--- INPUT RECORDS Enclosed Below ---

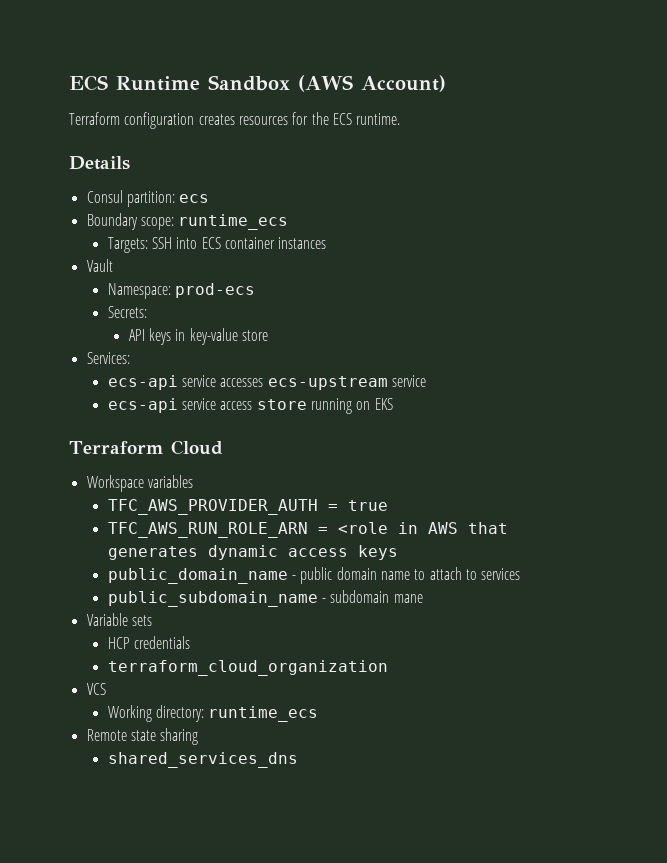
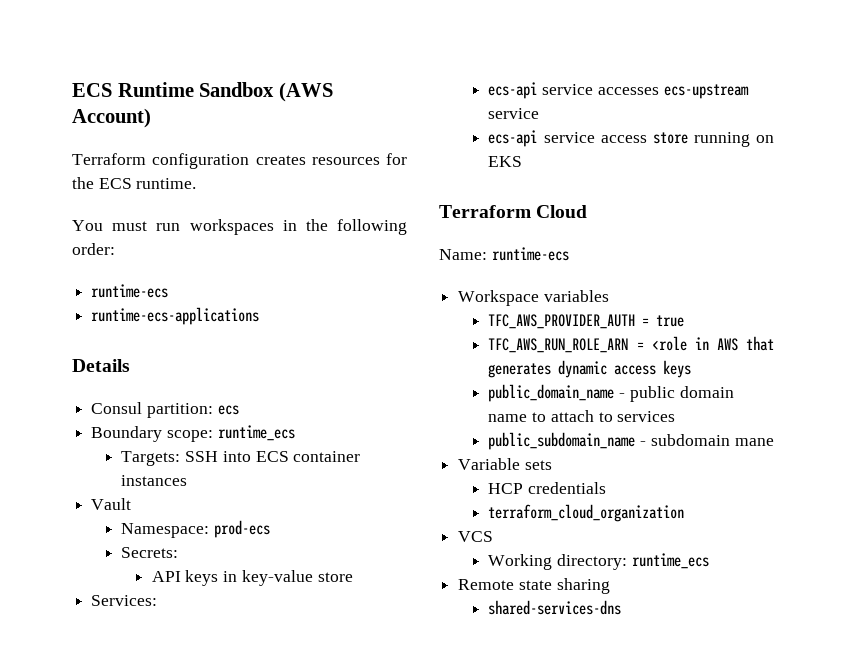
+ You must run workspaces in the following order:
+ runtime-ecs
+ runtime-ecs-applications
+ Name: runtime-ecs
- shared_services_dns
+ shared-services-dns

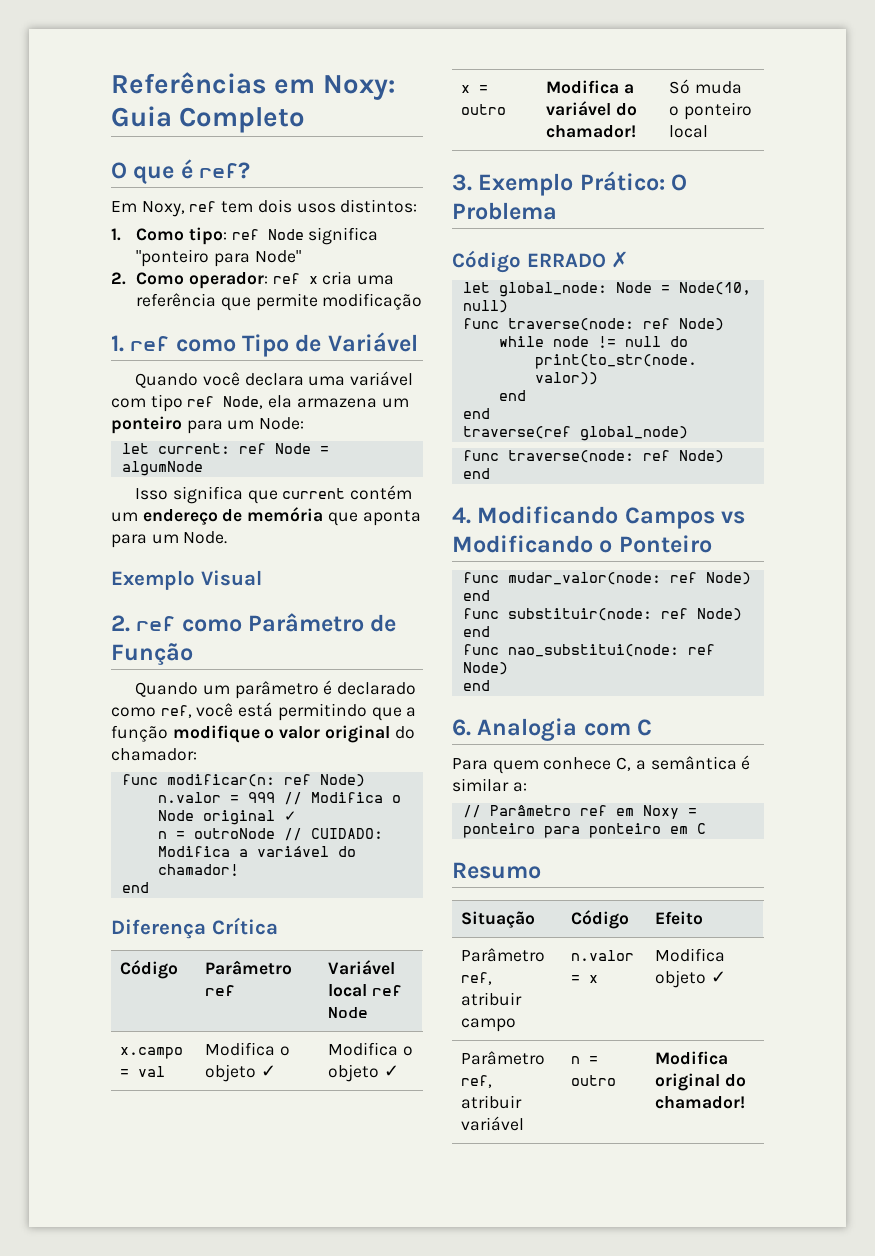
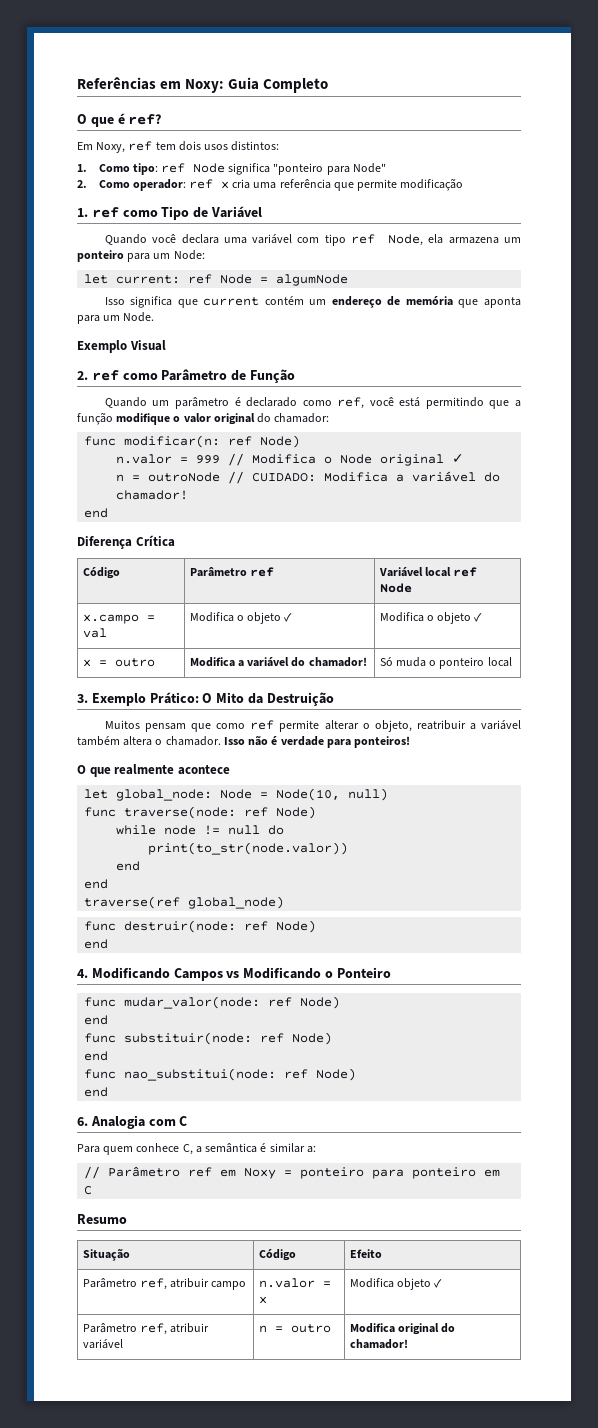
- 3. Exemplo Prático: O Problema
- Código ERRADO ✗
+ 3. Exemplo Prático: O Mito da Destruição
+ Muitos pensam que como ref permite alterar o objeto, reatribuir a variável também altera o chamador. Isso não é verdade para ponteiros!
+ O que realmente acontece
  traverse(ref global_node)
- func traverse(node: ref Node)
+ func destruir(node: ref Node)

--- End of Enclosed INPUT RECORDS ---

• _WHAT THE EXERCISE ASKS_:
Restate each entry verbatim and skip every image.

• _ANSWER SPACE_:
+ You must run workspaces in the following order:
+ runtime-ecs
+ runtime-ecs-applications
+ Name: runtime-ecs
- shared_services_dns
+ shared-services-dns

- 3. Exemplo Prático: O Problema
- Código ERRADO ✗
+ 3. Exemplo Prático: O Mito da Destruição
+ Muitos pensam que como ref permite alterar o objeto, reatribuir a variável também altera o chamador. Isso não é verdade para ponteiros!
+ O que realmente acontece
  traverse(ref global_node)
- func traverse(node: ref Node)
+ func destruir(node: ref Node)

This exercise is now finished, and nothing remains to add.